* Your instructions: Search the records below for the word "well". Copy each line where it occurs.

* Records to use:

------------------------------------------------------------

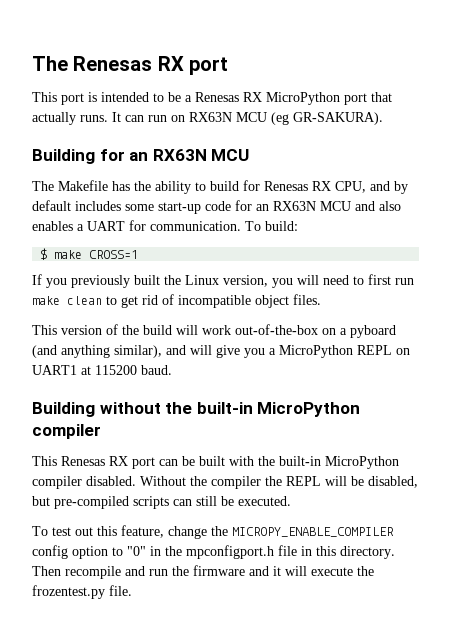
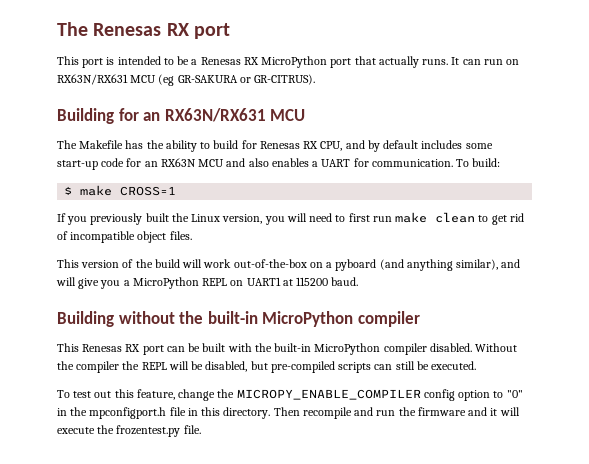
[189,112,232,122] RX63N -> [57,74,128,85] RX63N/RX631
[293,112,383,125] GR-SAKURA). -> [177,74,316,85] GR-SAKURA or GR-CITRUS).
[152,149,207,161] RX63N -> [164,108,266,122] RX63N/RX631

------------------------------------------------------------

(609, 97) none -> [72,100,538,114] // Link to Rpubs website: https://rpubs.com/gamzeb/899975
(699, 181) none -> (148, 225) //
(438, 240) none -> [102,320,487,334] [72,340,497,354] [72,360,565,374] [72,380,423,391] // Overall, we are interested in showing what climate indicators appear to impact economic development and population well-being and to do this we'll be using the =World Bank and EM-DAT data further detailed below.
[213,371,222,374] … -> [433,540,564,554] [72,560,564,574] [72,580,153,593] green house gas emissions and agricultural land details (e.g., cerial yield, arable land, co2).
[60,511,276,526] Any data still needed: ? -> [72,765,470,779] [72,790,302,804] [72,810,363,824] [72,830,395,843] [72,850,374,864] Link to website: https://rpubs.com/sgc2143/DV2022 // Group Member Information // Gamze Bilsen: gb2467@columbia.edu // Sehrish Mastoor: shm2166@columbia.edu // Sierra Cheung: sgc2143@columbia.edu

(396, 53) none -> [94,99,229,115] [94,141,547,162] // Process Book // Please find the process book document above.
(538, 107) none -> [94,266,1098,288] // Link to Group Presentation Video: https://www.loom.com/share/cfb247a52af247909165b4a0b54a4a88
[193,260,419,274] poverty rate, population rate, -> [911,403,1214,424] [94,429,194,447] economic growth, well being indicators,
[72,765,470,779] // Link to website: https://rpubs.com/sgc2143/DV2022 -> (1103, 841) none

------------------------------------------------------------

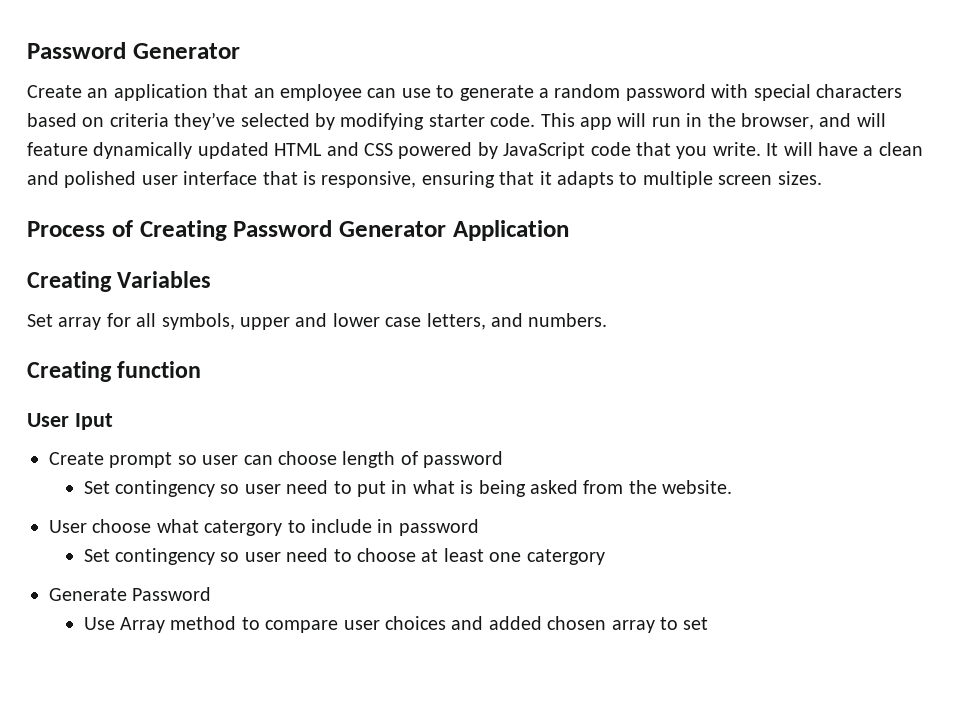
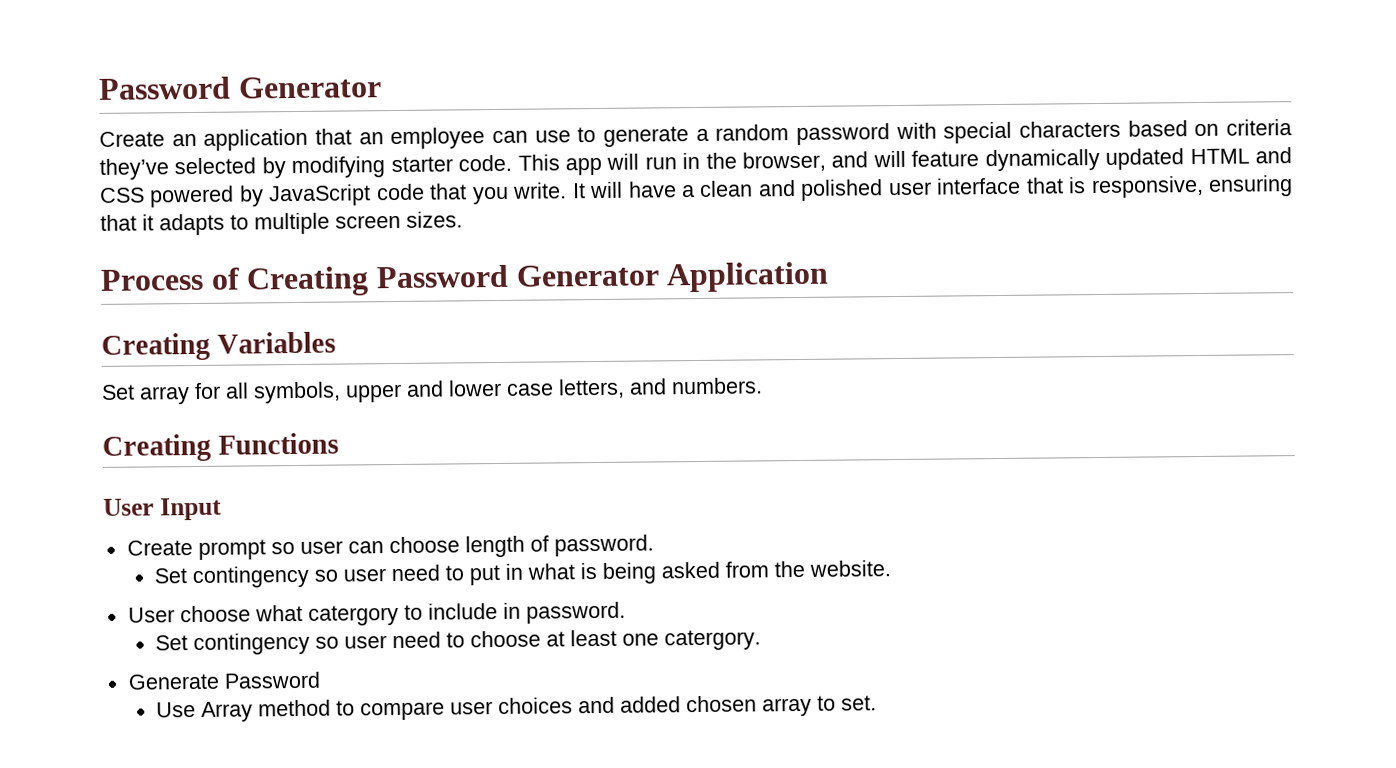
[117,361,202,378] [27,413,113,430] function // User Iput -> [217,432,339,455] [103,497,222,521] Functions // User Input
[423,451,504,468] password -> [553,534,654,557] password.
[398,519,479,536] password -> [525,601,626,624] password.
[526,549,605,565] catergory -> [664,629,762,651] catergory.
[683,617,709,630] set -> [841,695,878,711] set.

------------------------------------------------------------

* Response to the exercise:
(438, 240) none -> [102,320,487,334] [72,340,497,354] [72,360,565,374] [72,380,423,391] // Overall, we are interested in showing what climate indicators appear to impact economic development and population well-being and to do this we'll be using the =World Bank and EM-DAT data further detailed below.
[193,260,419,274] poverty rate, population rate, -> [911,403,1214,424] [94,429,194,447] economic growth, well being indicators,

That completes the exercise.